Pourquoi sommes-nous révolutionnaires ?
Nous sommes révolutionnaires parce que nous voulons la justice et que partout nous voyons l’injustice régner autour de nous. C’est en sens inverse que sont distribués les produits du travail. Nous voyons par exemple des enseignants, du personnel soignant…des professions d’utilité sociale non reconnues financièrement alors que des spéculateurs qui ne créent rien amassent beaucoup d’argent qu’ils réinvestissent dans la bulle spéculative. Même chose pour les travailleurs qui à la fin du mois tirent le diable par la queue : on les emprisonne même quand ils font grève ou qu’ils manifestent avec les gilets jaunes.
La police matraque et tire à son aise. Des personnes en robe noire, qui se disent la justice par excellence, condamnent les pauvres mais absolvent les riches car notre système bien huilé supporte mieux la délinquance financière que celle des petits larcins commis par de pauvres bougres.
Tout cela nous paraît infâme et nous voulons le changer. Contre l’injustice, nous faisons appel à la révolution. De nombreux politiciens dits de gauche nous demandent d’attendre car d’un côté ils veulent se dispenser d’agir, de l’autre, la lente évolution des choses leur suffit ; la révolution leur fait peur. Entre eux et nous, l’histoire a prononcé. Jamais aucun progrès, soit partiel, soit général, ne s’est accompli par simple évolution pacifique et s’est toujours fait par révolution soudaine. Si le travail de préparation s’opère avec lenteur dans les esprits, la réalisation des idées a leur brusquement : l’évolution se fait dans les cerveaux, et ce sont les bras qui font la révolution.
Et comment procéder à cette révolution que nous voyons se préparer dans la société et dont nous aidons l’avènement par tous nos efforts ? Est-ce en nous groupant par corps subordonnés les uns aux autres ? Est-ce en nous constituant comme le monde bourgeois que nous combattons en un ensemble hiérarchique, ayant ses maîtres responsables et ses inférieurs irresponsables, tenus comme des instruments dans la main d’un chef ? Commencerons-nous par abdiquer pour devenir libres ? Non, car nous sommes anarchistes, c’est-à-dire des hommes et des femmes qui veulent garder la pleine responsabilité de leurs actes, qui agissent en vertu de leurs droits et de leurs devoirs personnels, qui donnent à un être son développement naturel, qui n’ont personne pour maître et ne sont les maîtres de personne.

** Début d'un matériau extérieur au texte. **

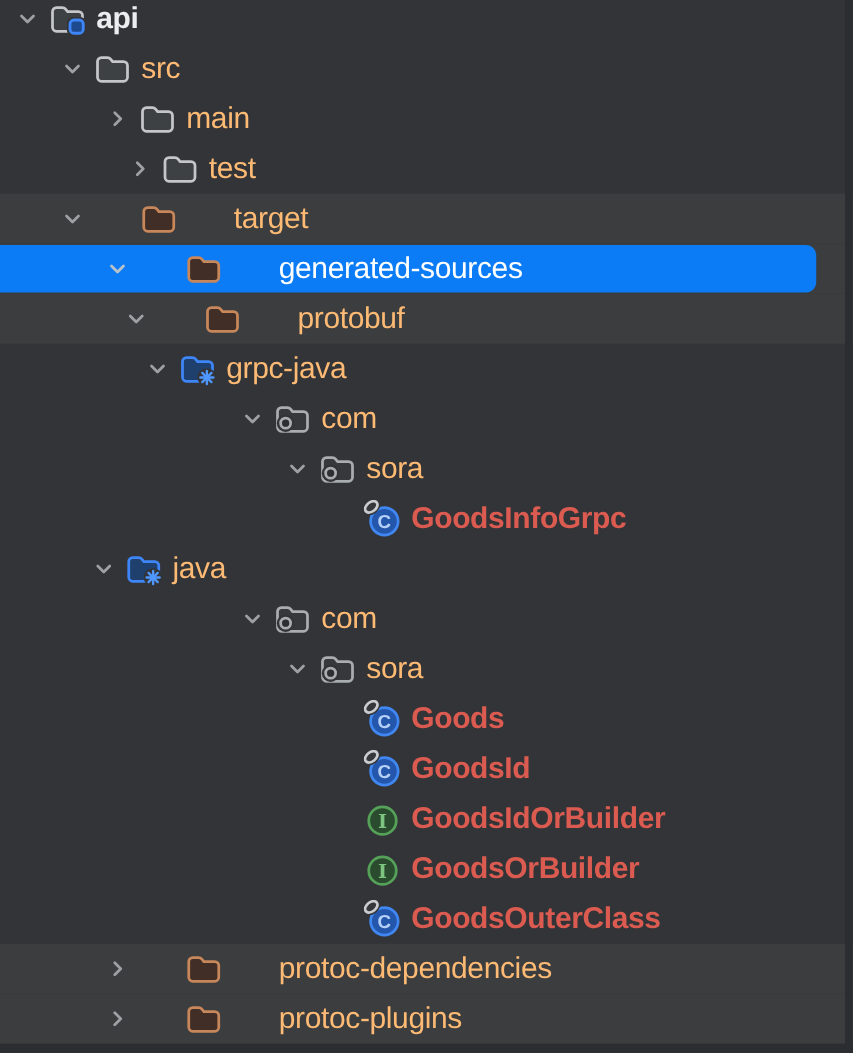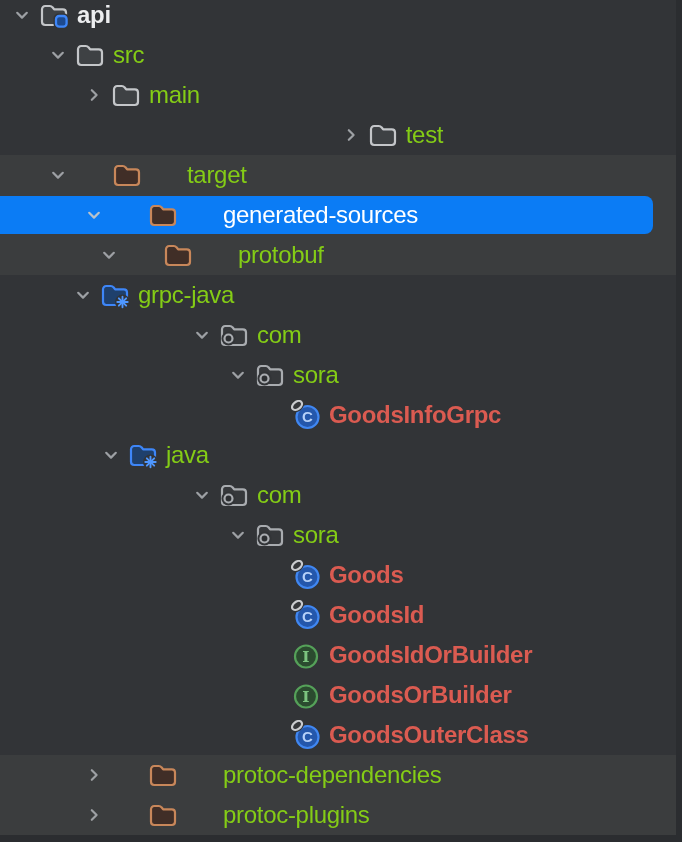--- a/index.html
+++ b/index.html
@@ -25,7 +25,7 @@
   .icon svg{display:block;}
   .label{
     position:relative;z-index:1;
-    font-size:24px;letter-spacing:-0.3px;color:#84cc16;
+    font-size:24px;letter-spacing:-0.3px;color:#fdba74;
     white-space:nowrap;line-height:40px;
   }
   .row.bold .label{font-weight:700;color:#ECEDEF;}

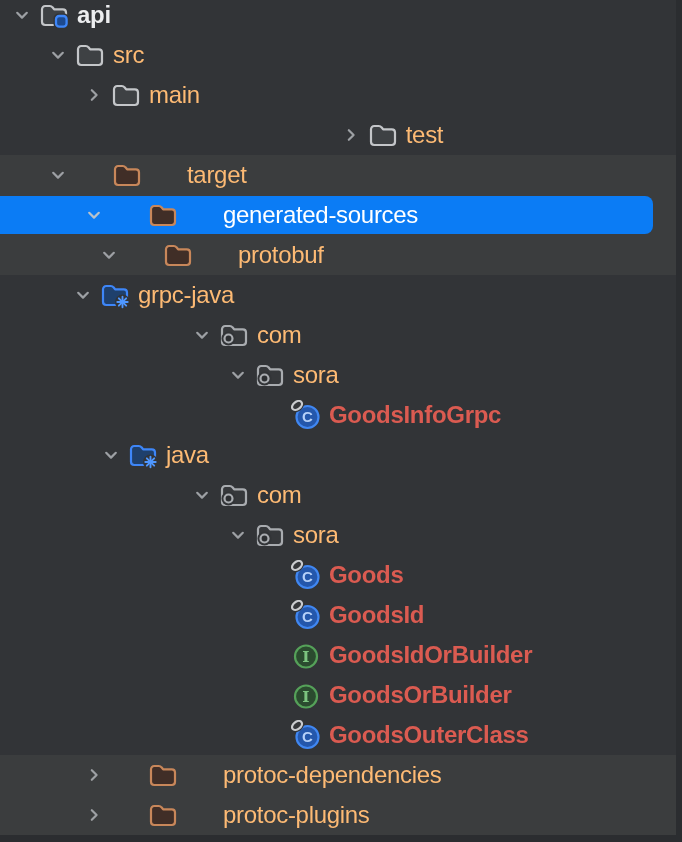--- a/index.html
+++ b/index.html
@@ -87,7 +87,7 @@
         </span>
     <span class="label">main</span>
   </div>
-      <div class="row" style="padding-left: 103px; justify-content: center;">
+      <div class="row" style="padding-left: 103px;">
     <span class="chev">
           <svg width="18" height="18" viewBox="0 0 18 18">
             <path d="M6.8 4.2 L11.6 9 L6.8 13.8" fill="none" stroke="#9DA0A4" stroke-width="2.2" stroke-linecap="round" stroke-linejoin="round"></path>

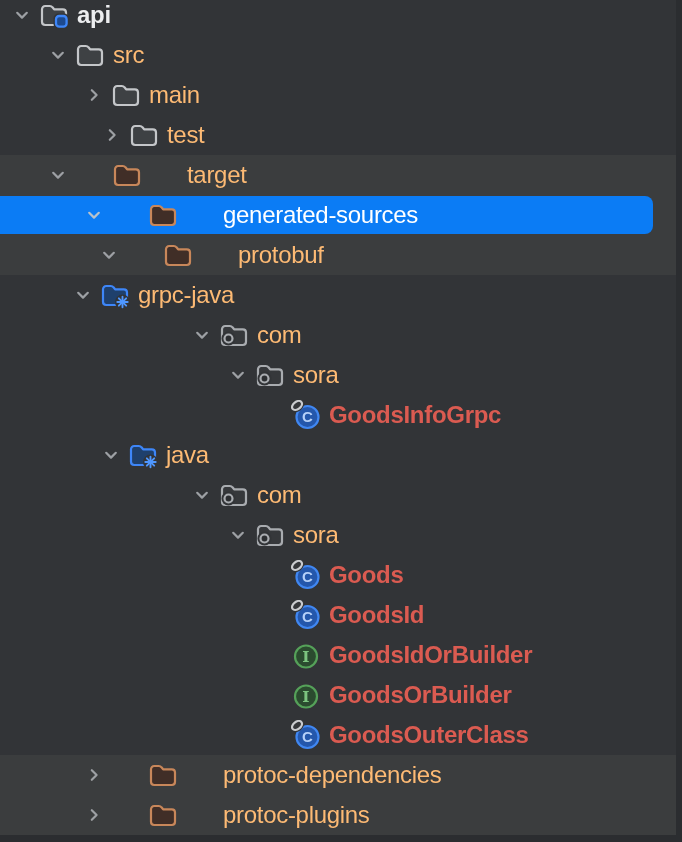--- a/index.html
+++ b/index.html
@@ -148,7 +148,7 @@
         </span>
     <span class="label">protobuf</span>
   </div>
-      <div class="row" style="padding-left: 74px; align-items: center;">
+      <div class="row" style="padding-left: 117px; align-items: center;">
     <span class="chev">
           <svg width="18" height="18" viewBox="0 0 18 18">
             <path d="M4.2 6.8 L9 11.6 L13.8 6.8" fill="none" stroke="#9DA0A4" stroke-width="2.2" stroke-linecap="round" stroke-linejoin="round"></path>

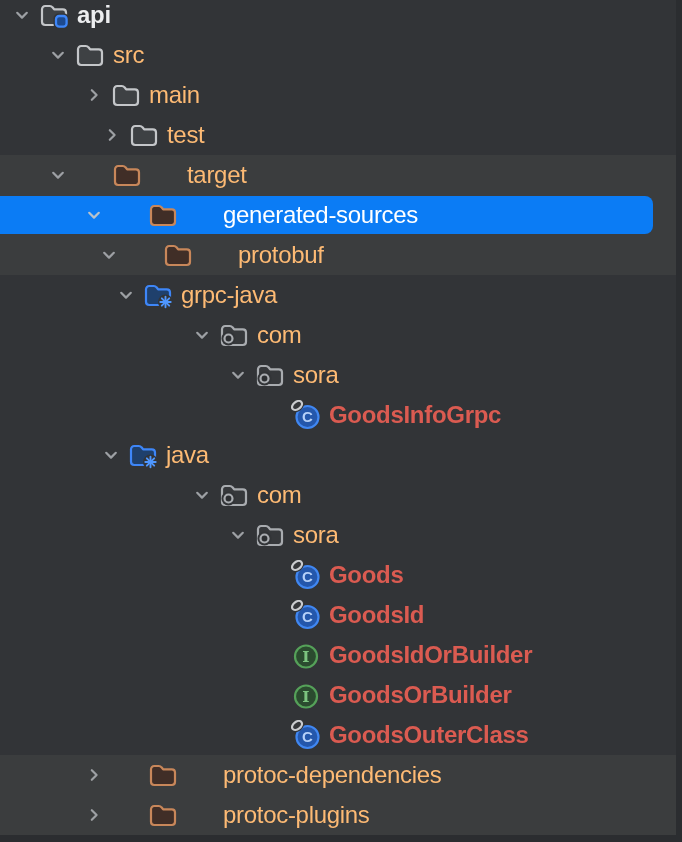--- a/index.html
+++ b/index.html
@@ -217,7 +217,7 @@
         </span>
     <span class="label">GoodsInfoGrpc</span>
   </div>
-      <div class="row" style="padding-left: 102px;">
+      <div class="row" style="padding-left: 74px;">
     <span class="chev">
           <svg width="18" height="18" viewBox="0 0 18 18">
             <path d="M4.2 6.8 L9 11.6 L13.8 6.8" fill="none" stroke="#9DA0A4" stroke-width="2.2" stroke-linecap="round" stroke-linejoin="round"></path>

Nous voulons nous dégager de l’étreinte de l’Etat, n’avoir plus au-dessus de nous supérieurs qui puissent nous commander, mettre leur volonté à la place de la nôtre. Nous voulons déchirer toute loi extérieure en nos tenant au développement conscient des lois intérieures de toute notre nature. En supprimant l’Etat, nous supprimons aussi toute morale officielle, sachant qu’il ne peut y avoir de la moralité dans l’obéissance à des lois incomprises, de pratique dont on cherche pas même à se rendre compte. Il n’y a de porale que dans la liberté. C’est aussi par la liberté seule que le renouvellement reste possible.
Nous voulons garder notre esprit ouvert, se prêtant d’avance à tout progrès, à toute idée nouvelle, à toute généreuse initiative. Mais si nous sommes anarchistes, les ennemis de tout maître, nous savons que la vie est impossible sans groupement social. Isolés, nous ne pouvons rien, tandis par l’union intime nous pouvons transformer le monde. Nous nous associons les uns aux autres en hommes et femmes libres et égaux, travaillant à une œuvre commune et réglant nos rapports mutuels par la justice et la bienveillance réciproques. Les haines religieuses et nationales ne peuvent nous séparer, puisque l’étude de la nature est notre seule religion et que nous avons le monde pour patrie.
Nous n’avons point à tracer d’avance le tableau de la Société future. C’est à l’action spontanée de tous les hommes et femmes libres de la créer et de lui donner sa forme, d’ailleurs incessamment changeante comme tous les phénomènes de la vie. Mais ce que nous savons, c’est que toute injustice, tout crime de lèse-majesté humaine nous trouverons toujours debout pour les combattre. Tant que l’iniquité durera, nous, anarchistes, nous resterons en état de révolution.
Merci à Elisée Reclus pour les emprunts.